● WHAT IS EXPECTED:
Extract the records below word for word and ignore the images.

● INPUT DATA:
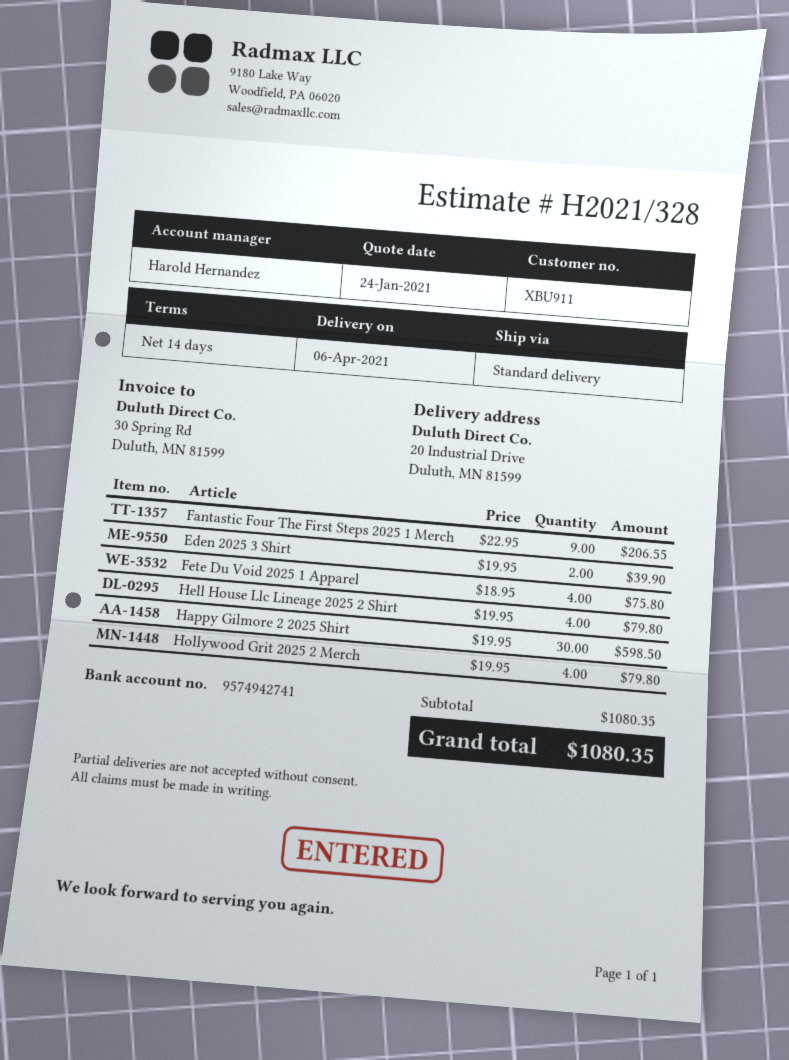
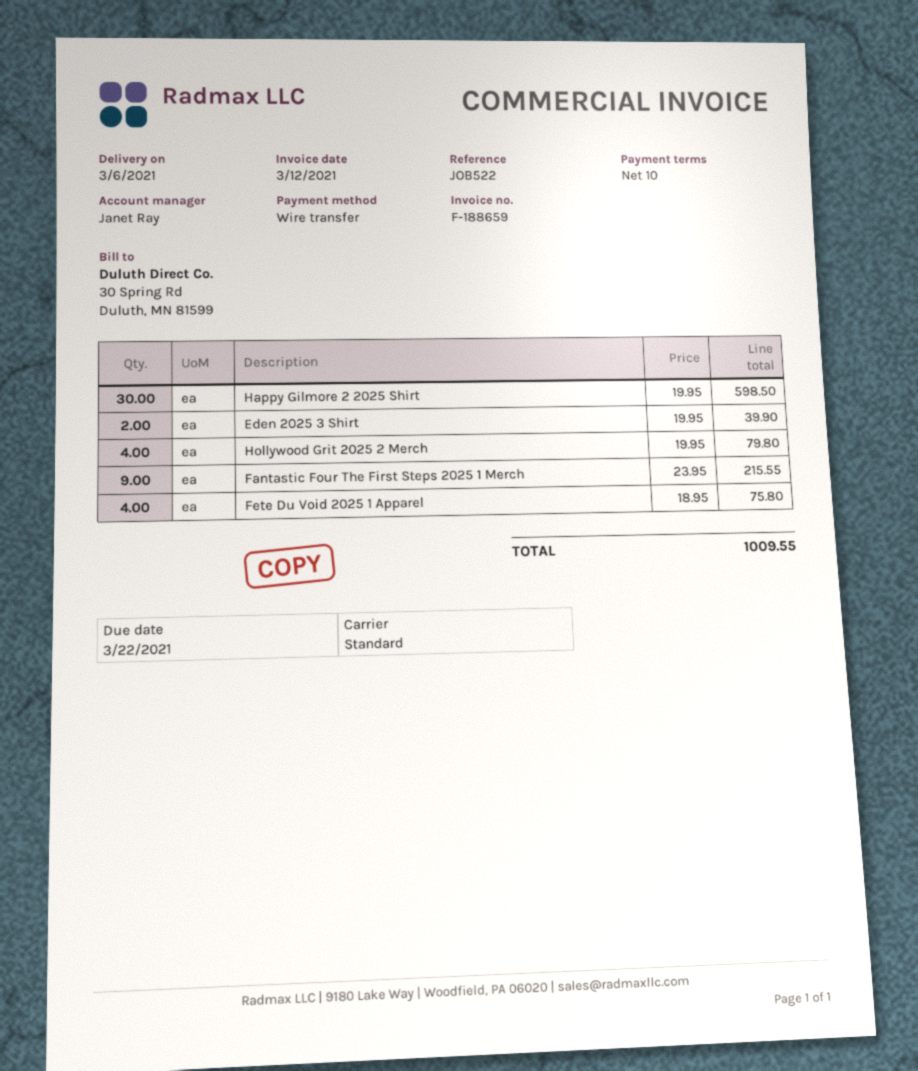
delivery date: 2021-04-06 -> 2021-03-06
payment terms: 14 days -> 10 days
sales rep: Harold Hernandez -> Janet Ray
Fantastic Four The First Steps 2025 1 Merch: 9 x 22.95 = 206.55 -> 9 x 23.95 = 215.55
Hell House Llc Lineage 2025 2 Shirt: 4 x 19.95 = 79.80 -> none
total: 1080.35 -> 1009.55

● RESPONSE:
delivery date: 2021-04-06 -> 2021-03-06
payment terms: 14 days -> 10 days
sales rep: Harold Hernandez -> Janet Ray
Fantastic Four The First Steps 2025 1 Merch: 9 x 22.95 = 206.55 -> 9 x 23.95 = 215.55
Hell House Llc Lineage 2025 2 Shirt: 4 x 19.95 = 79.80 -> none
total: 1080.35 -> 1009.55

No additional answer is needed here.